**The problem:** Below are the entries. Set down exactly the line containing "ship to: Viale" and each line after it.

**Exercise data:**
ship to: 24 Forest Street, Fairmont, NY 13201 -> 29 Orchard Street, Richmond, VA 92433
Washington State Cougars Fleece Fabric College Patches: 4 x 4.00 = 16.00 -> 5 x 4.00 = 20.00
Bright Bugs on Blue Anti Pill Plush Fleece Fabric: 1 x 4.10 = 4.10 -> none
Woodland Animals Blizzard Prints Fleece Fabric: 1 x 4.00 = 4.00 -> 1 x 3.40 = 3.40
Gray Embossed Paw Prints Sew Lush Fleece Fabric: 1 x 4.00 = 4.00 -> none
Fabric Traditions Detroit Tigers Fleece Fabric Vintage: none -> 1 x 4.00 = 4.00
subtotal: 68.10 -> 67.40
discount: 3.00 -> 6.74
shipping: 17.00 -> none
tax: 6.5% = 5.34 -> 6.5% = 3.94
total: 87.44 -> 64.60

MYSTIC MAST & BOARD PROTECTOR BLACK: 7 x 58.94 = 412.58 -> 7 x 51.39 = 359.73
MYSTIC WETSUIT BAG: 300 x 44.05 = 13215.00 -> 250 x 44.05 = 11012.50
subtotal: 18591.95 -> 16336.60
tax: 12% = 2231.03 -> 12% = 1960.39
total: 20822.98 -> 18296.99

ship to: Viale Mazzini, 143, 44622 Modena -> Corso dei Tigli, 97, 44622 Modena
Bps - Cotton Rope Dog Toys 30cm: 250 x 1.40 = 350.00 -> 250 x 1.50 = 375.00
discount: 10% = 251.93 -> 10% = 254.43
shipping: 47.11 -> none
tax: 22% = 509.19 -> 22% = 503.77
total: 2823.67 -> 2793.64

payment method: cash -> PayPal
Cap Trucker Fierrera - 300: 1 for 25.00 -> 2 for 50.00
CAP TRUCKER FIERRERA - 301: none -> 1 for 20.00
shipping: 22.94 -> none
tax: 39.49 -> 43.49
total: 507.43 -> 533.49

**Result for this exercise:**
ship to: Viale Mazzini, 143, 44622 Modena -> Corso dei Tigli, 97, 44622 Modena
Bps - Cotton Rope Dog Toys 30cm: 250 x 1.40 = 350.00 -> 250 x 1.50 = 375.00
discount: 10% = 251.93 -> 10% = 254.43
shipping: 47.11 -> none
tax: 22% = 509.19 -> 22% = 503.77
total: 2823.67 -> 2793.64

payment method: cash -> PayPal
Cap Trucker Fierrera - 300: 1 for 25.00 -> 2 for 50.00
CAP TRUCKER FIERRERA - 301: none -> 1 for 20.00
shipping: 22.94 -> none
tax: 39.49 -> 43.49
total: 507.43 -> 533.49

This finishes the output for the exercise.